### Instructions to follow:
In the data below, set down exactly the lines from the one containing "width:38px; height:38px; border-radius:50%;" up to and including the one containing "position:absolute; font-size:12px; color:#555;". Leave the pictures out.
***** Material for this exercise
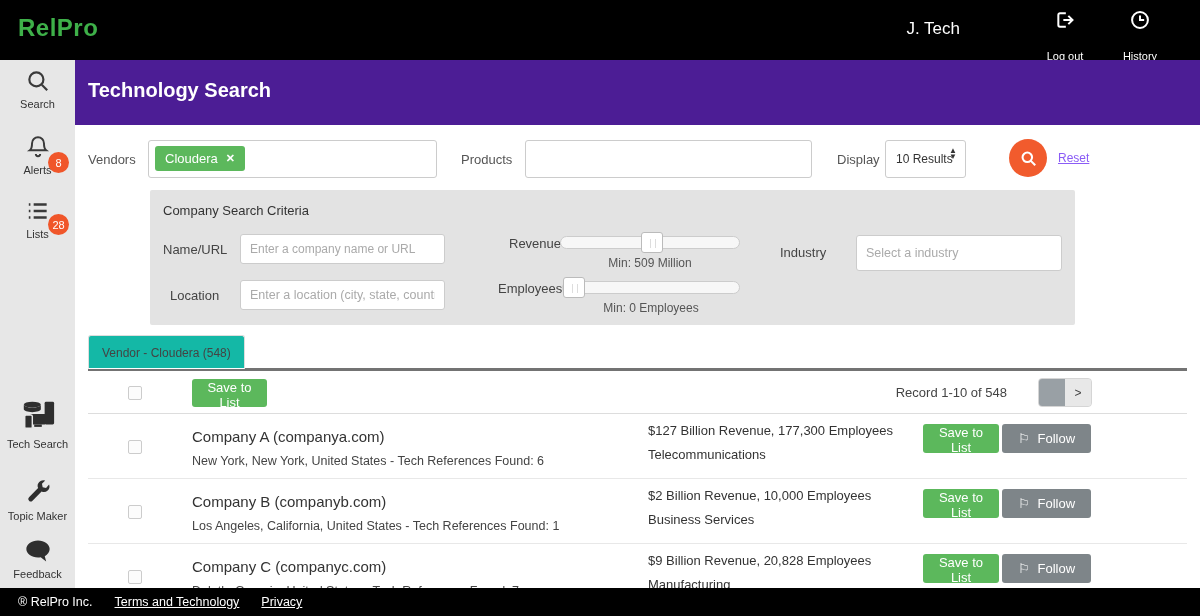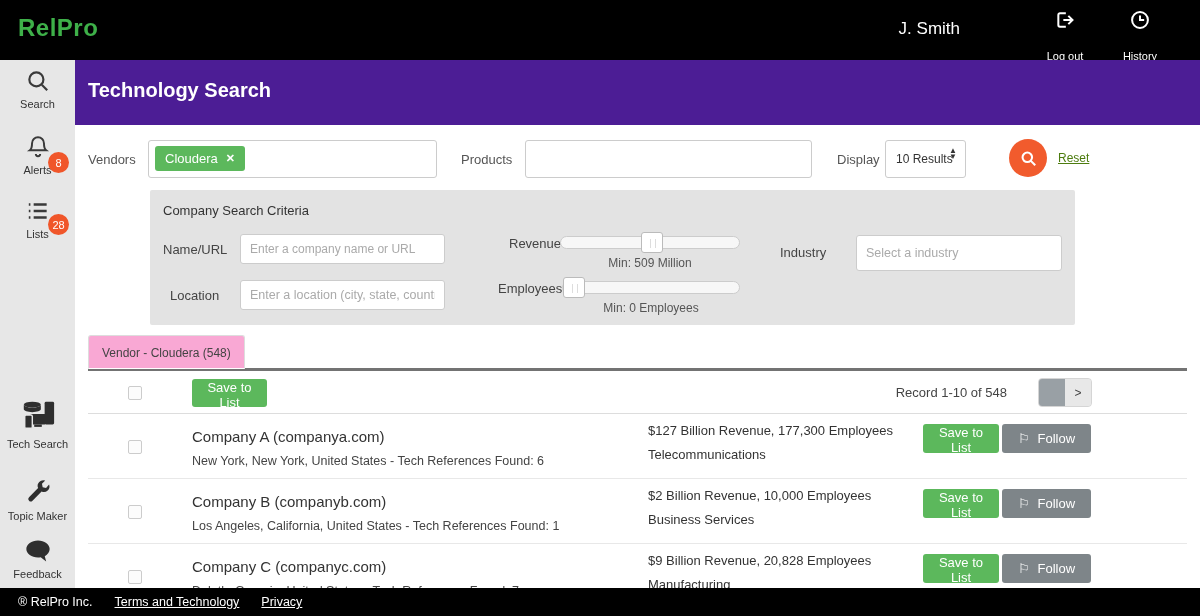--- a/index.html
+++ b/index.html
@@ -104,7 +104,7 @@
 
   <div class="topbar">
     <div class="logo">RelPro</div>
-    <div class="user-name">J. Smith</div>
+    <div class="user-name">J. Tech</div>
     <div class="top-action logout-action">
       <span class="ticon">
         <svg width="20" height="20" viewBox="0 0 24 24">

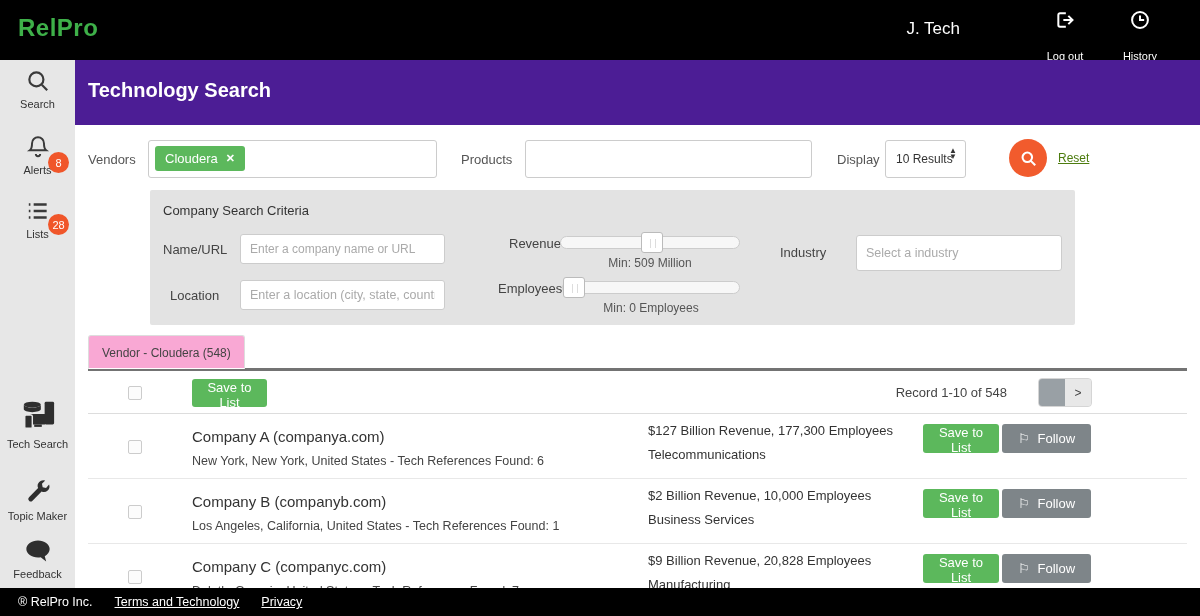--- a/index.html
+++ b/index.html
@@ -44,7 +44,7 @@
   .sel-arrows { position:absolute; right:8px; top:7px; font-size:8px; color:#333; line-height:6px; text-align:center; }
   .search-btn { position:absolute; left:1009px; top:139px; width:38px; height:38px; border-radius:50%;
          background:#f15b2d; border:none; cursor:pointer; display:flex; align-items:center; justify-content:center; }
-  .reset-link { position:absolute; left:1058px; top:151px; font-size:12px; color:#4d7c0f;
+  .reset-link { position:absolute; left:1058px; top:151px; font-size:12px; color:#8b5cf6;
          text-decoration:underline; cursor:pointer; }
 
   

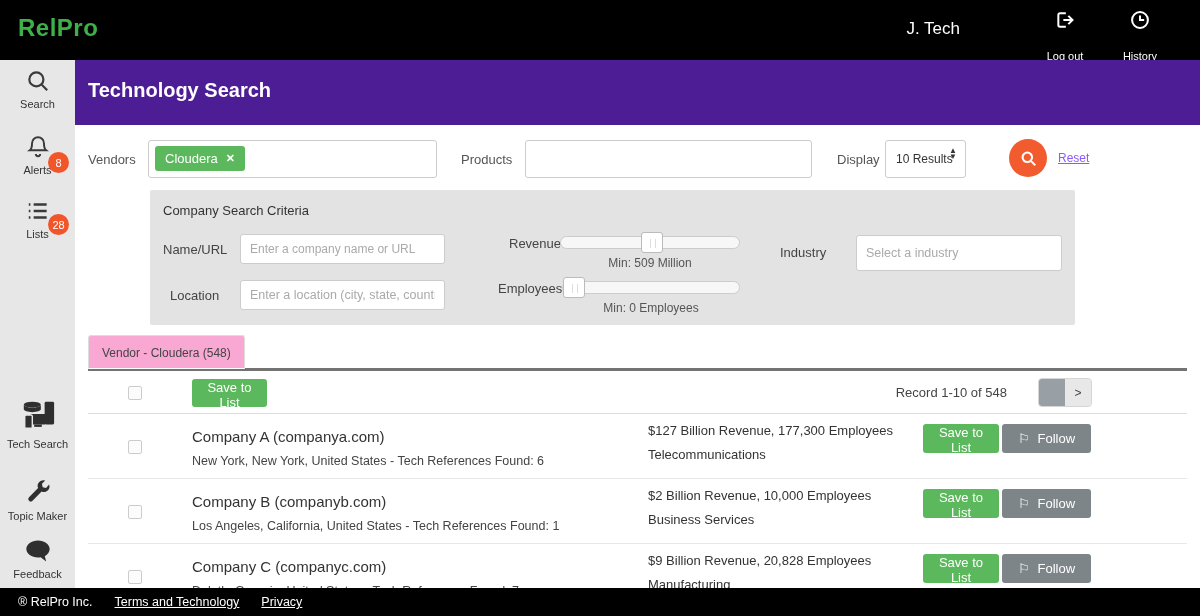--- a/index.html
+++ b/index.html
@@ -60,7 +60,7 @@
   .slider-min { position:absolute; font-size:12px; color:#555; text-align:center; }
 
   
-  .tab { position:absolute; left:88px; top:335px; height:34px; background:#f9a8d4; z-index:2;
+  .tab { position:absolute; left:88px; top:335px; height:34px; background:#14b8a6; z-index:2;
          border:1px solid #ddd; border-bottom:1px solid #fff; border-radius:3px 3px 0 0;
          font-size:12px; color:#444; padding:10px 13px 0 13px; cursor:pointer; }
   .results-panel { position:absolute; left:88px; top:368px; width:1099px; }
**********
### Task result:
   .search-btn { position:absolute; left:1009px; top:139px; width:38px; height:38px; border-radius:50%;
          background:#f15b2d; border:none; cursor:pointer; display:flex; align-items:center; justify-content:center; }
-  .reset-link { position:absolute; left:1058px; top:151px; font-size:12px; color:#4d7c0f;
+  .reset-link { position:absolute; left:1058px; top:151px; font-size:12px; color:#8b5cf6;
          text-decoration:underline; cursor:pointer; }
 
   

--- a/index.html
+++ b/index.html
@@ -60,7 +60,7 @@
   .slider-min { position:absolute; font-size:12px; color:#555; text-align:center; }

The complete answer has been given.